Task prompt
In the entries that follow, the first line to write out is the one containing "на смену главкома", and the last is the one containing "- Near Rosemead.". Reproduce that stretch exactly, with nothing before or after it.

Extracted material
★ ★ ★

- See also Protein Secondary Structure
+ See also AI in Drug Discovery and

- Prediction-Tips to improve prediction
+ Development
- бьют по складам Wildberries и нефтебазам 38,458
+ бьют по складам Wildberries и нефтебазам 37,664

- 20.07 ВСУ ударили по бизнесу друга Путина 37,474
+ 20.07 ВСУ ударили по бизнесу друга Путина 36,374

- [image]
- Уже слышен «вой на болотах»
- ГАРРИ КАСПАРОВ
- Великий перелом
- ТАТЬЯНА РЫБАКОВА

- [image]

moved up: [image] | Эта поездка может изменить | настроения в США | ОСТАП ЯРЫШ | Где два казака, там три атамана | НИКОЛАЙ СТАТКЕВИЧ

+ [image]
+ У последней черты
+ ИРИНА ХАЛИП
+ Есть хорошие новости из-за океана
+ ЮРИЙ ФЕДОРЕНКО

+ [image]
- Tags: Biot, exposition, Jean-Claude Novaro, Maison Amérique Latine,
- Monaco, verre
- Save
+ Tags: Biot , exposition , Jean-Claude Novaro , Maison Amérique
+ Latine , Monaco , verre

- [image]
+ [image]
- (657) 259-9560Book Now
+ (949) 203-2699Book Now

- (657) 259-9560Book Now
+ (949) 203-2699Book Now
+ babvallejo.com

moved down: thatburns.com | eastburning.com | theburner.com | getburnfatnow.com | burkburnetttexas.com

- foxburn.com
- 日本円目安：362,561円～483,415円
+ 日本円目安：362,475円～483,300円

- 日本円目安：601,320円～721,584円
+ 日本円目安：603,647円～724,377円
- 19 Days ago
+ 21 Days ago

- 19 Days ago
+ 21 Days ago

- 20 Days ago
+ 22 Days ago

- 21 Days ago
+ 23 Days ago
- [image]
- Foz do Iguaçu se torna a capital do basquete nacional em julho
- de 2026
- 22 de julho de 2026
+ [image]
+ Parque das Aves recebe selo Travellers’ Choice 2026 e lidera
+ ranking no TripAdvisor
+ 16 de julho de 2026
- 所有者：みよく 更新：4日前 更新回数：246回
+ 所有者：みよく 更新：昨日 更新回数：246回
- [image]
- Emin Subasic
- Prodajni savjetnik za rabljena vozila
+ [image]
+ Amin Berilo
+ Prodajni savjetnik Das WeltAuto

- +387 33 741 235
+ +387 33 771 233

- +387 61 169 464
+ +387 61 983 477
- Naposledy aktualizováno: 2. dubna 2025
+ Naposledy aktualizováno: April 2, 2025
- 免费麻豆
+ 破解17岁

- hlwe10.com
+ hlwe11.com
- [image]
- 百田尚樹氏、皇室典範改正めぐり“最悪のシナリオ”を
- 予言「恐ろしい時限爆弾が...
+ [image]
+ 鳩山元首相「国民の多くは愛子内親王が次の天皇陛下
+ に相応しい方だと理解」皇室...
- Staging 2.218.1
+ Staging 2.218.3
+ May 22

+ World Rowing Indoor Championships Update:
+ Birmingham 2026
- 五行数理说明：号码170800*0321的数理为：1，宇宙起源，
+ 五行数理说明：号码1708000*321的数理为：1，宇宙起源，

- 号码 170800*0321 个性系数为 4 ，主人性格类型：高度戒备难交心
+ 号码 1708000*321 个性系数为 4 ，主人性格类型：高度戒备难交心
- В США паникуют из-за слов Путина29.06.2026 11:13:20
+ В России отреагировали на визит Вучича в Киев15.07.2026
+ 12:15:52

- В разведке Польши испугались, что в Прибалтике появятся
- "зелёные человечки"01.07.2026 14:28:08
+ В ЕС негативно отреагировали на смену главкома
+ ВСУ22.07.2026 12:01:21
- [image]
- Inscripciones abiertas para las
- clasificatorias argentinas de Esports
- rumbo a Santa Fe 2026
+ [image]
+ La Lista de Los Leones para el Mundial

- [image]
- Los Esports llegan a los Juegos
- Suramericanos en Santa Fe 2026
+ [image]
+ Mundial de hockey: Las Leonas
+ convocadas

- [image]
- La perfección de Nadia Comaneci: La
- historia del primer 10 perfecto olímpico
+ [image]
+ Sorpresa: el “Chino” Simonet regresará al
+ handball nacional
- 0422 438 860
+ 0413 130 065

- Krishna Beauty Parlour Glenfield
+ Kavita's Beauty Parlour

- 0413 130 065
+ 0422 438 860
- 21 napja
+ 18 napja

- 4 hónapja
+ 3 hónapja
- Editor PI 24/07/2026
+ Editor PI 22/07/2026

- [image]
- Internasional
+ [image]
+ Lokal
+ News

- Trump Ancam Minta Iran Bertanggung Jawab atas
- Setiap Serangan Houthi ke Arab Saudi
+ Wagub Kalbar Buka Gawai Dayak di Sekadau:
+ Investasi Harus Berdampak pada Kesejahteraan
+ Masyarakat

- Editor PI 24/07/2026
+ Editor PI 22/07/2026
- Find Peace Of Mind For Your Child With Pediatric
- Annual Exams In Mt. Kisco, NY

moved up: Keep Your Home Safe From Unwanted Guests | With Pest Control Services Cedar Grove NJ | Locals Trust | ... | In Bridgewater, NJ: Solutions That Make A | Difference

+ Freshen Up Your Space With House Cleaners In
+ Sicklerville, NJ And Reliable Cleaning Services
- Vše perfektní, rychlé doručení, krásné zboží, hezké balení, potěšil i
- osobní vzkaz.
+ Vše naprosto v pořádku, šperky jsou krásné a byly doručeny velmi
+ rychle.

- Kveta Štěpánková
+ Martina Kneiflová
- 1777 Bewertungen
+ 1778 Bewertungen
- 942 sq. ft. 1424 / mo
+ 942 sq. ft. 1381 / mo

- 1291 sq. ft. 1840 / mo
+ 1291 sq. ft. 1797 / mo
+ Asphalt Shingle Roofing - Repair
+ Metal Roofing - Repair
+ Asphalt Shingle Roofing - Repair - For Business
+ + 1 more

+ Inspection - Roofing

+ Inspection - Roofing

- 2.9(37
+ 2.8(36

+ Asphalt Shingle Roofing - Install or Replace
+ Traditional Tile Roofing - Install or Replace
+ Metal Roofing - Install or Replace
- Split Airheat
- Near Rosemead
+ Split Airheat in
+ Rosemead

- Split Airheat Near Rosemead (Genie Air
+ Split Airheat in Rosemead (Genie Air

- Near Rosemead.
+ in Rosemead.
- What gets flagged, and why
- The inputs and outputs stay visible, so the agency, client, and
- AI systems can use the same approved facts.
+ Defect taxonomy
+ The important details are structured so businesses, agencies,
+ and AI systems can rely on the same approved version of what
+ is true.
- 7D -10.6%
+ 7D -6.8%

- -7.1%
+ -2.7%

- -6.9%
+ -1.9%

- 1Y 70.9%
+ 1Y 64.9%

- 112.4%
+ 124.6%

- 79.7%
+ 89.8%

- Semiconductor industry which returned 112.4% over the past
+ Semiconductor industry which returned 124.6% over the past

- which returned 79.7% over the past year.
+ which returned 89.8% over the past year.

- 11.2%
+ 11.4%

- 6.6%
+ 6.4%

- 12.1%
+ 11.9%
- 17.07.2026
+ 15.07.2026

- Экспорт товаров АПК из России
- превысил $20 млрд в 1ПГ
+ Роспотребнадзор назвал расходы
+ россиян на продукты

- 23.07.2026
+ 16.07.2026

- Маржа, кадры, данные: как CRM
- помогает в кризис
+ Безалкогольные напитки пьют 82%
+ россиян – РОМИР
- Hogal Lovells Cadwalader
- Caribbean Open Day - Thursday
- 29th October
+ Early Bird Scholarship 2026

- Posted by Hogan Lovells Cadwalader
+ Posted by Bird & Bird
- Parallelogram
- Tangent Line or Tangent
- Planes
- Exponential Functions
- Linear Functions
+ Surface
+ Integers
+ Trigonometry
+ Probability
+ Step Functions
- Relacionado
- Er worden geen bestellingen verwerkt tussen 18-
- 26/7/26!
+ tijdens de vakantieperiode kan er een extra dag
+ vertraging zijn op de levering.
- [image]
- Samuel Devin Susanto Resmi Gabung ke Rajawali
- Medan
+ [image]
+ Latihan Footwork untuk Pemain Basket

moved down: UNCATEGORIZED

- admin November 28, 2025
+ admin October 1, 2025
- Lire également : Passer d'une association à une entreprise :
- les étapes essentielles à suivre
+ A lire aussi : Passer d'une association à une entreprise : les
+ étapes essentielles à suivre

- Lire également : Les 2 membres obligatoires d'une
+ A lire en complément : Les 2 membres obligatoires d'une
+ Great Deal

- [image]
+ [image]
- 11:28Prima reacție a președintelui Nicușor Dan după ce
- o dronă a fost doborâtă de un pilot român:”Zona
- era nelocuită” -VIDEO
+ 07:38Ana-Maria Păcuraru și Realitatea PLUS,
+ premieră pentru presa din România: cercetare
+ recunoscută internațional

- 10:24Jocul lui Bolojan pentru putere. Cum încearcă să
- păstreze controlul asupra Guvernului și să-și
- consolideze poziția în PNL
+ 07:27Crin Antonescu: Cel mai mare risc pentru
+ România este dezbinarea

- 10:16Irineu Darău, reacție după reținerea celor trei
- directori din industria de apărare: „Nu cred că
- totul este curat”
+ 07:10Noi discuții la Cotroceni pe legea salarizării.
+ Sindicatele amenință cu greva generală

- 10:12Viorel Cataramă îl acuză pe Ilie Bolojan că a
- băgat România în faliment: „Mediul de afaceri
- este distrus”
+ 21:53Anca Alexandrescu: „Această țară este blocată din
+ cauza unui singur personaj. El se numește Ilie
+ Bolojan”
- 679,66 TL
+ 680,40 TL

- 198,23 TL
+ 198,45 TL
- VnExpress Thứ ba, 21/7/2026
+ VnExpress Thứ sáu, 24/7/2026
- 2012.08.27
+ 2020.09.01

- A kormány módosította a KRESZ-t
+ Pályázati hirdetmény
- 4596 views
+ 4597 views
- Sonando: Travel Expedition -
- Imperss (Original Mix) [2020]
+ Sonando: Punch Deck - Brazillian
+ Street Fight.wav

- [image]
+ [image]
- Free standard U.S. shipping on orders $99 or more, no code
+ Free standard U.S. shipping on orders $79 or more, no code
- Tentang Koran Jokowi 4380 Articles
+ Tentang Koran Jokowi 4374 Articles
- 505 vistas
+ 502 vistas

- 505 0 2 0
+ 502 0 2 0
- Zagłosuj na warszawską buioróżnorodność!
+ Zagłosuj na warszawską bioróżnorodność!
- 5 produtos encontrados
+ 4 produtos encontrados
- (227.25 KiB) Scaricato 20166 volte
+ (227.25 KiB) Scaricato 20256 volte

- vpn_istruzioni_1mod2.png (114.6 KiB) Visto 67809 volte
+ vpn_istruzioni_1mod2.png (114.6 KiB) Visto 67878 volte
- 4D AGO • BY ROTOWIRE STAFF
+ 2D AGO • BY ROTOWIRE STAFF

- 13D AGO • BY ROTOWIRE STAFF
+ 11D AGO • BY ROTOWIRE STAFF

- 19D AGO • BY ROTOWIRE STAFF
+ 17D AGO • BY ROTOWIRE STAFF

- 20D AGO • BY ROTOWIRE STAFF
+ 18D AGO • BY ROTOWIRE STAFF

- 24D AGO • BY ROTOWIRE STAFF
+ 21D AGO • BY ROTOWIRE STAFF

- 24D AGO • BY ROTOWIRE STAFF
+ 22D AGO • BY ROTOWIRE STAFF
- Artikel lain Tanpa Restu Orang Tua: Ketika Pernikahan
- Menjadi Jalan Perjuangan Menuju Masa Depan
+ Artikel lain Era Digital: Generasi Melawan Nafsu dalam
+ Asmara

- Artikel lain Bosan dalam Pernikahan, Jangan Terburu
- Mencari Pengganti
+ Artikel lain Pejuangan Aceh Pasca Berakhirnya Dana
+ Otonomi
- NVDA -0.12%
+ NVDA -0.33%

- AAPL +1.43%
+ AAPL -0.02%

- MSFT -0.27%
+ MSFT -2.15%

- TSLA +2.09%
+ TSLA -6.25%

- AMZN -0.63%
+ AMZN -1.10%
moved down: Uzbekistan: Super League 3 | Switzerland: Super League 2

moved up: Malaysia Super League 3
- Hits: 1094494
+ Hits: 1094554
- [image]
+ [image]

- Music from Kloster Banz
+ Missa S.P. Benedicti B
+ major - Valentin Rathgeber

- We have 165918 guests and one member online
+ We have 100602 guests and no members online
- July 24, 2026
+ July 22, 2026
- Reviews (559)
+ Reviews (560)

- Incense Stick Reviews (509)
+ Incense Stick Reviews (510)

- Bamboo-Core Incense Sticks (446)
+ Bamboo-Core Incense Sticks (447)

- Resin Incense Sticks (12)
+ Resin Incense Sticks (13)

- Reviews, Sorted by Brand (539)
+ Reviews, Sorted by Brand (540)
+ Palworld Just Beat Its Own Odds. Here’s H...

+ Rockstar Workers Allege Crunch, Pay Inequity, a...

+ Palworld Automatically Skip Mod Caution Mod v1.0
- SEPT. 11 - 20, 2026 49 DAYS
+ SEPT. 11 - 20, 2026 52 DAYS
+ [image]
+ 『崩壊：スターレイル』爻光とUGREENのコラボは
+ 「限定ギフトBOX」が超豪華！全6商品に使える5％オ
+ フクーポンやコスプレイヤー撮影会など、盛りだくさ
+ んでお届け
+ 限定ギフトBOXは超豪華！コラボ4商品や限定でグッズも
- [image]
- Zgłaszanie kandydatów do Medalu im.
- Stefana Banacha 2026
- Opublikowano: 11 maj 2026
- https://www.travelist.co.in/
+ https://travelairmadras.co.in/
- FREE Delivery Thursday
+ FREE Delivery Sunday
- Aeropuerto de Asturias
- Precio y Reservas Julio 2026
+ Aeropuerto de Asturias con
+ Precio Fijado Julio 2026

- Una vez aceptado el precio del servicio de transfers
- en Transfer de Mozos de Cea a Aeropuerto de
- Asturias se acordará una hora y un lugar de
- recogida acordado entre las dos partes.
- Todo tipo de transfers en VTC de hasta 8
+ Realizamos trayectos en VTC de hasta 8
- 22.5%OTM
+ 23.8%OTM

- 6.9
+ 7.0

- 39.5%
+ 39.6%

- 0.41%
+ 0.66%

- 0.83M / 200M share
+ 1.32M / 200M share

★ ★ ★

Result below
+ В ЕС негативно отреагировали на смену главкома
+ ВСУ22.07.2026 12:01:21
- [image]
- Inscripciones abiertas para las
- clasificatorias argentinas de Esports
- rumbo a Santa Fe 2026
+ [image]
+ La Lista de Los Leones para el Mundial

- [image]
- Los Esports llegan a los Juegos
- Suramericanos en Santa Fe 2026
+ [image]
+ Mundial de hockey: Las Leonas
+ convocadas

- [image]
- La perfección de Nadia Comaneci: La
- historia del primer 10 perfecto olímpico
+ [image]
+ Sorpresa: el “Chino” Simonet regresará al
+ handball nacional
- 0422 438 860
+ 0413 130 065

- Krishna Beauty Parlour Glenfield
+ Kavita's Beauty Parlour

- 0413 130 065
+ 0422 438 860
- 21 napja
+ 18 napja

- 4 hónapja
+ 3 hónapja
- Editor PI 24/07/2026
+ Editor PI 22/07/2026

- [image]
- Internasional
+ [image]
+ Lokal
+ News

- Trump Ancam Minta Iran Bertanggung Jawab atas
- Setiap Serangan Houthi ke Arab Saudi
+ Wagub Kalbar Buka Gawai Dayak di Sekadau:
+ Investasi Harus Berdampak pada Kesejahteraan
+ Masyarakat

- Editor PI 24/07/2026
+ Editor PI 22/07/2026
- Find Peace Of Mind For Your Child With Pediatric
- Annual Exams In Mt. Kisco, NY

moved up: Keep Your Home Safe From Unwanted Guests | With Pest Control Services Cedar Grove NJ | Locals Trust | ... | In Bridgewater, NJ: Solutions That Make A | Difference

+ Freshen Up Your Space With House Cleaners In
+ Sicklerville, NJ And Reliable Cleaning Services
- Vše perfektní, rychlé doručení, krásné zboží, hezké balení, potěšil i
- osobní vzkaz.
+ Vše naprosto v pořádku, šperky jsou krásné a byly doručeny velmi
+ rychle.

- Kveta Štěpánková
+ Martina Kneiflová
- 1777 Bewertungen
+ 1778 Bewertungen
- 942 sq. ft. 1424 / mo
+ 942 sq. ft. 1381 / mo

- 1291 sq. ft. 1840 / mo
+ 1291 sq. ft. 1797 / mo
+ Asphalt Shingle Roofing - Repair
+ Metal Roofing - Repair
+ Asphalt Shingle Roofing - Repair - For Business
+ + 1 more

+ Inspection - Roofing

+ Inspection - Roofing

- 2.9(37
+ 2.8(36

+ Asphalt Shingle Roofing - Install or Replace
+ Traditional Tile Roofing - Install or Replace
+ Metal Roofing - Install or Replace
- Split Airheat
- Near Rosemead
+ Split Airheat in
+ Rosemead

- Split Airheat Near Rosemead (Genie Air
+ Split Airheat in Rosemead (Genie Air

- Near Rosemead.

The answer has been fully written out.